J'étais tout à coup devenue spectatrice de ma propre vie. Les parents venaient de sceller mon avenir sous mes yeux, sans se préoccuper de me demander mon avis auparavant. J'étais raide comme un piquet sur le fauteuil sur lequel j'étais assise, ne sachant pas trop ce qui venait de se passer. Alors, comme ça, Khaled et moi allions être mariés ? J'allais pouvoir contempler son beau visage tous les jours, mais aussi supporter ses railleries en permanence ? J'étais à la fois terrifiée et follement excitée.Nos deux mères s'étaient déjà levées pour aller s'enfermer dans le petit salon d'en-haut, sûrement pour élaborer les plans de notre futur mariage. Je suis sûre qu'elles ne me laisseraient même pas placer un seul mot, et ne prendraient pas en compte mes choix et mes envies. Il ne restait plus que Khaled et moi dans le salon, ainsi que tonton Rachid et Papa qui discutaient de la vie politique Burkinabé. Ressentant sûrement mon malaise persistant, Khaled s'est enfin levé, et m'a pris la main :
- Khaled : Viens chérie, on va dans ma chambre.
Mon père n'avait rien dit, à peine semblait-il nous avoir entendus. Quant à Tonton Rachid, il n'a pas protesté non plus, mais a veillé à nous jeter un regard menaçant qui en disait long sur ses mises en garde. Je me suis laissée diriger avec docilité vers la chambre. Khaled eût la présence d'esprit de laisser la porte ouverte. C'était mieux ainsi puisqu'apparemment nous étions incapables de bien nous tenir tous les deux, à chaque fois que nous nous retrouvions à huis clos.
- Khaled : Tu ne sembles pas très heureuse pour quelqu'un qui s'apprête à se marier. Ce n'est pas vers la tombe que je vais te mener Kira, mais plutôt vers le bonheur éternel.
- Moi : Je ne suis pas malheureuse. C'est juste que je ne m'y attendais pas du tout. Tout cela est juste....trop précipité. Ça en fait beaucoup pour une journée.
Il se renfrogna. Il semblait déçu et blessé par mes mots, mais c'était ce que je ressentais sur le moment. J'avais VRAIMENT la frousse.
- Khaled : Bon d'accord, je vais de ce pas parler aux parents et leur dire de repousser le mariage à dans 5 ans. Tu seras peut-être alors prête quand tu auras atteint la trentaine.
Il fit mine de se lever, et j'eus envie d'éclater de rire. Je savais qu'il ne pensait pas un seul mot de ce qu'il disait : il souhaitait juste me secouer.

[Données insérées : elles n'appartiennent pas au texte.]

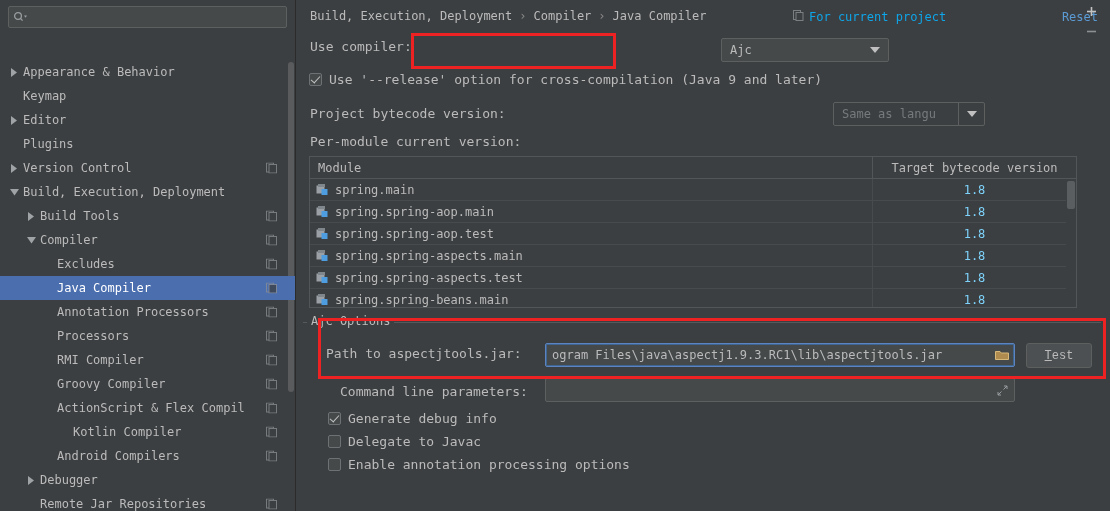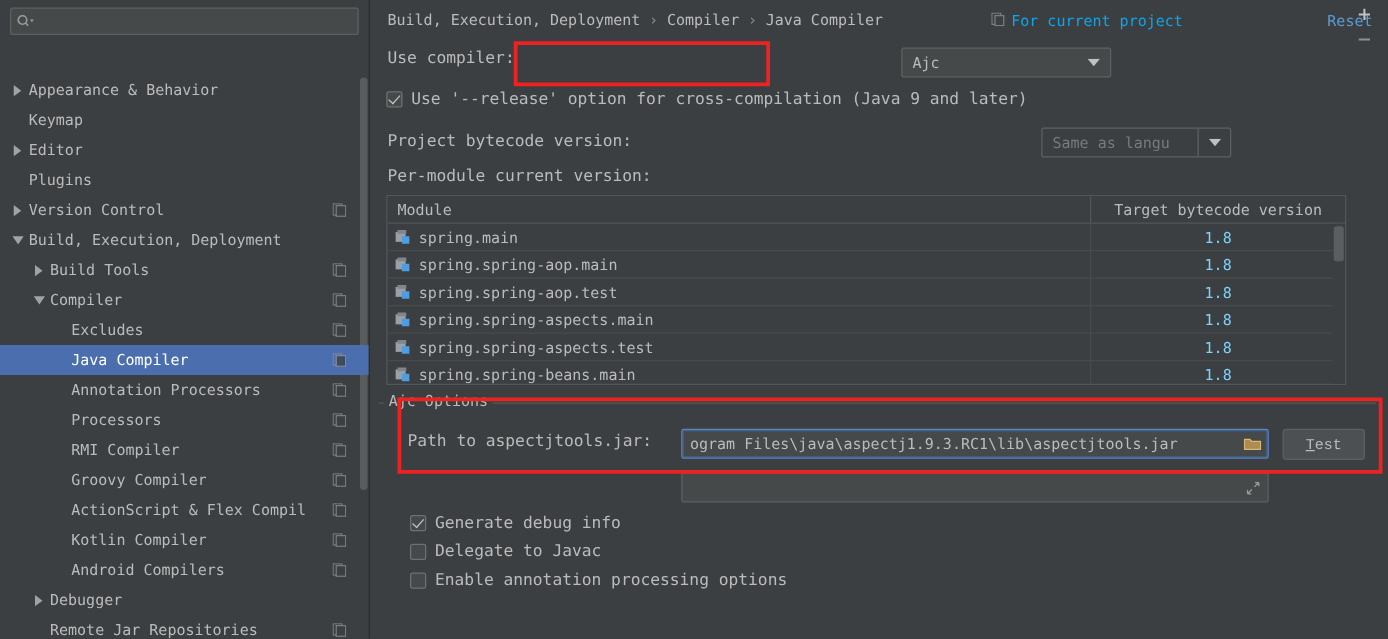"Command line parameters:" div.row { html: none -> <div> <span>Command line parameters:</span> </div> }
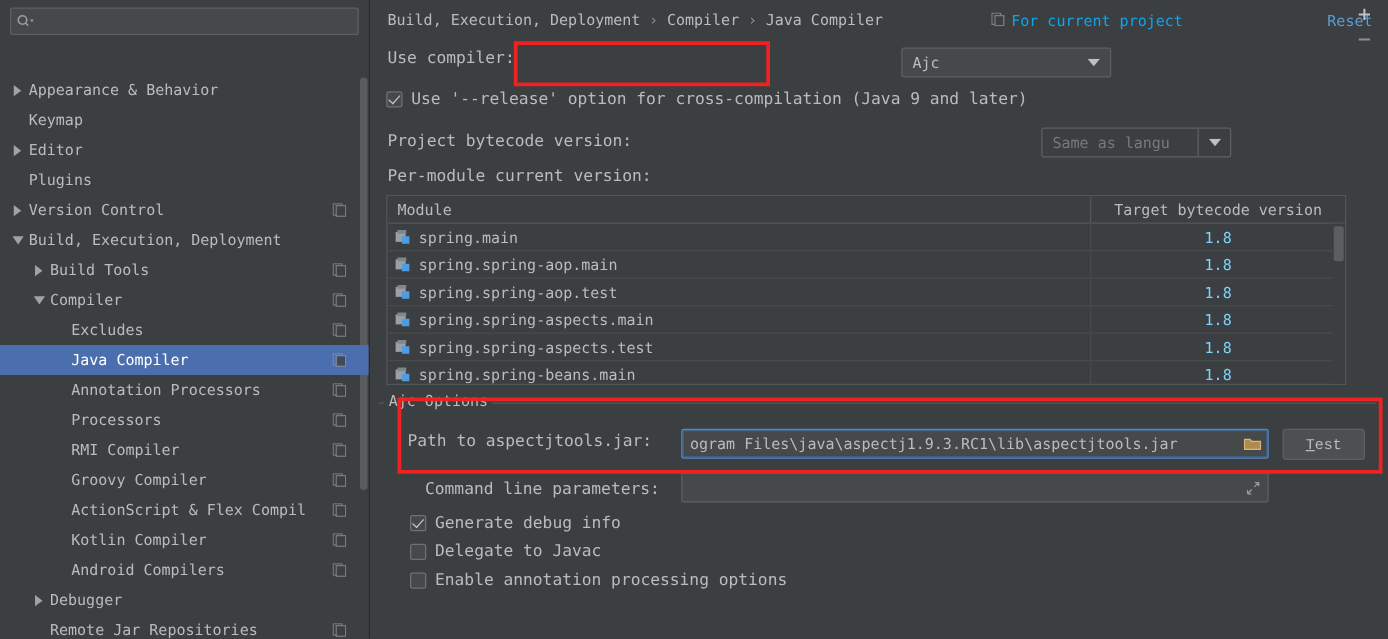"Kotlin Compiler" div.node { padding-left: 42px -> 58px }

- Moi : Je n'ai jamais dit que je ne voulais pas de ce mariage. J'ai juste un peu peur, c'est normal, ne penses-tu pas ?
- Khaled : Justement, tu n'as pas à avoir peur. Je te protégerai, et je te chérirai toute ma vie. Viens-là.
Je me suis réfugiée confortablement dans ses bras. Il m'a serrée très fort dans ses bras, et je me suis dit que j'étais vraiment bête d'avoir aussi peur de me jeter à l'eau. Tout irait bien dans ma vie, du moment où j'aurais Khaled à mes côtés. Prenant mon courage à deux mains, je lui dis :
- Moi : Je n'ai plus peur. C'est passé...Je suis prête.Il m'a regardée intensément sans ciller, jusqu'à ce que n'en pouvant plus, j'ai baissé mes yeux. Amusé par ma soudaine timidité, il a lentement soulevé mon menton en déposant un léger baiser sur mes lèvres, puis m'a chuchotée d'une voix susurrante :
- Khaled : T'en es sûre ?
- Moi : Ouais, sûre et certaine.
- Khaled : Tant mieux alors car j'ai super hâte que tu deviennes ma femme.
Hélas, notre petite séance en amoureux a très peu duré. Malick et Naima sont venus nous interrompre et nous sommes tous allés jouer à la Play-Station, jusqu'à ce que ma mère vienne me chercher moi et mon petit-frère pour nous annoncer qu'on devait aller au plus vite chez ma grand-mère avant qu'il ne fasse tard.